And not only will that ideology galvanize the Fremen to united action, it will provide an avenue out of their second restraining concern: destruction by offworlders in the event of Harkonnen defeat. Once the planet has been secured under the banner of my rightful ducal claim to governorship, my unique knowledge of the planet’s ecology coupled with my physical control over it will grant me the ability to halt all spice production — permanently. “The power to destroy a thing is the absolute control over it.”⁵ That threat will allow me to leverage anything from the Emperor and the rest of the Imperium, not least of all preserving the Fremen’s freedom from renewed subjugation.
Clearly, I am a personified force multiplier for the Fremen, representing a critical acquisition in resources.⁶ But none of that means anything unless I can demonstrate to them that my ideology is worth adopting and that uniting is a feasible option. I must demonstrate the validity and effectiveness of it, and the surest way to that with a Fremen audience is propaganda of the deed. A systematic terrorist campaign against the Harkonnen presents the perfect opportunity to demonstrate the credibility of my ideology and strategy, hopefully creating revolutionary conditions and gathering enough support to surge the campaign into full blown insurgency and insurrection.⁷ Within the campaign there would three strategic logics at work: outbidding isolationist tribes for intra-Fremen credibility, attrit the Harkonnen presence on Arrakis, and provoke the Harkonnen into a response which would galvanize more Fremen to action.⁸
These logics are reflected in something the late Duncan Idaho, my father’s Ginaz-trained swordmaster and ambassador to the Fremen, once told me:
When your opponent fears you, then’s the moment when you give the fear its own reign, give it the time to work on him. Let it become terror. The terrified man fights himself. Eventually, he attacks in desperation. That is the most dangerous moment, but the terrified man can be trusted usually to make a fatal mistake. You are being trained here to detect these mistakes and use them.⁹
Faced with a relentless tempo of Fremen attacks conducted by Fedaykin death commandos, the Harkonnen will likely do two things. First they will panic on a rising scale in proportion to their decreasing loss of a sense of control over Arrakis. And second, in their panic, they will respond the most familiar way they know how: violent oppression, which will spur more Fremen to action in my cause. While some Fremen may still remain on the sidelines, none would take up arms against those of us fighting the Harkonnen; it would be considered among the entire Fremen community anathema to all of their deepest tribal norms relating to duty and honor.¹⁰ It is because of those same norms that I dare not direct any attacks on recalcitrant Fremen tribes aimed at intimidating them into action.¹¹
The campaign of violence will be dual-pronged. First is an escalation of already ongoing attacks conducted against Harkonnen ruling infrastructure, both physical and human. Harkonnen garrisons and smaller outposts are ideal installation targets, while Harkonnen military personnel and political personnel provide abundant human targets. Fremen collaborators (strictly defined as informers, mercenaries and those benefiting from Harkonnen largesse — so as to avoid inadvertently violating Fremen tribal norms mentioned above) are also viable targets. These attacks will be carried out by Fedaykin in groups ranging in numbers from a fireteam to a platoon, depending on the type and size of target.

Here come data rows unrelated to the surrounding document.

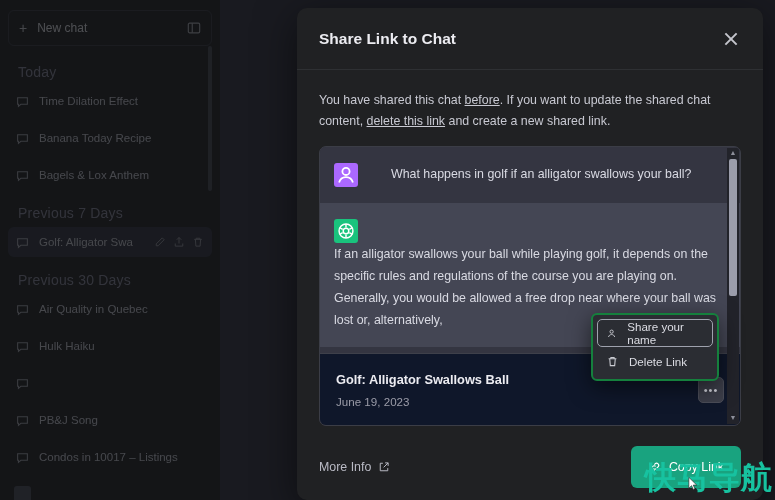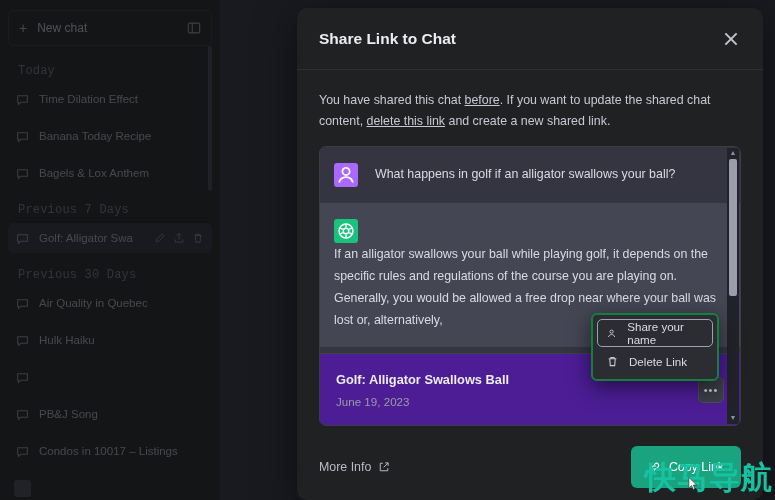"Today" .section-label { font-family: Liberation Mono, monospace -> none; font-size: 12px -> 14px }
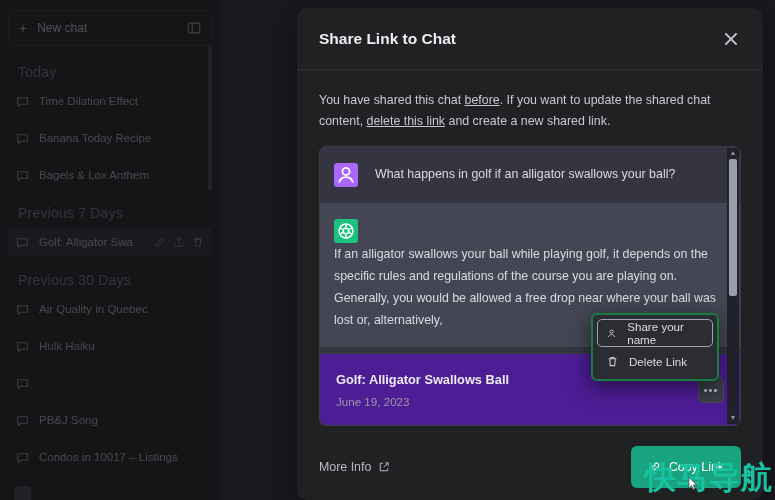"What happens in golf if" .msg.user { gap: none -> 16px }
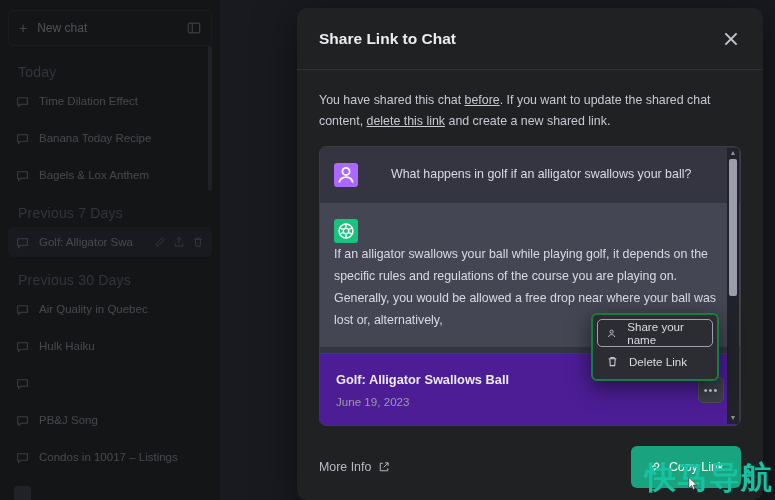"Golf: Alligator Swallows Ball" .preview-foot { background: #4c1d95 -> #0f172a }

The second and more critical prong will be an unyielding tempo of high-impact attacks on spice-harvesting infrastructure. Target sets will include active harvesting operations, spice storage warehouses, and non-Fremen-aligned smuggling operations. These attacks would utilize forces ranging in number from a single platoon up to a battalion, depending on the size of the target. A combined goal of these two prongs will be to strangle spice production. Lacking spice revenues would weaken the Harkonnen — demonstrating to reluctant Fremen our ability to inflict pain on their oppressors — and force offworld intervention to address the damage we have caused, thus bringing the Emperor and his allies within striking distance. In both cases, Fedaykin losses will be expected. However, I do not foresee losses as deterring Fremen from participating, as death in battle is glorified by their religion. To a lesser extent, Fremen may be convinced to participate in 21st century “fedayeen-style” attacks in which none of the participants are expected to survive if they can be convinced the mission is of sufficient importance to the overall success of the campaign. Regardless, due to religious beliefs, outright suicide attacks will be unfeasible.
While the circumstances of this campaign echo those of an insurgency, it would be incorrect to characterize my proposed campaign as such — yet. The initial operations would in reality more closely resemble terrorist operations mounted from safe havens (i.e., sietches the deep desert) in hopes of rousing the wider support necessary to propel the campaign into an insurgency capable of effectively seizing and holding enemy territory. While we now have the operational strength equal to several brigades, hopefully as our effectiveness is demonstrated by our deeds we will amass entire divisions of fighters to overcome those of the Harkonnen. Not only will these fighters already naturally be accustomed to operating in Arrakis’ harsh climate, they will be dispersed and concealed within the unforgiving desert and thus not present a clear geographic center of gravity for the Harkonnen to target. Operationally, they will generally plan and execute attacks from the sietch level (each participating sietch will likely have several companies of fighters at its disposal), but all large-scale operations will be coordinated at some level with a high command led by myself and key tribal leaders.
Endnotes:
[1] Frank Herbert, Dune. (New York: Ace Books, 1990), p. 375.
[2] Herbert, pp. 375–376.
[3] Herbert, pp. 426–429.
[4] Herbert, pp. 89–90.
[5] Herbert, p. 476.
[6] Martha Crenshaw, “The logic of terrorism: Terrorist behavior as a product of strategic choice.” In Origins of Terrorism. Walter Reich ed. (Washington, D.C.: Woodrow Wilson Center Press, 1990), p. 58.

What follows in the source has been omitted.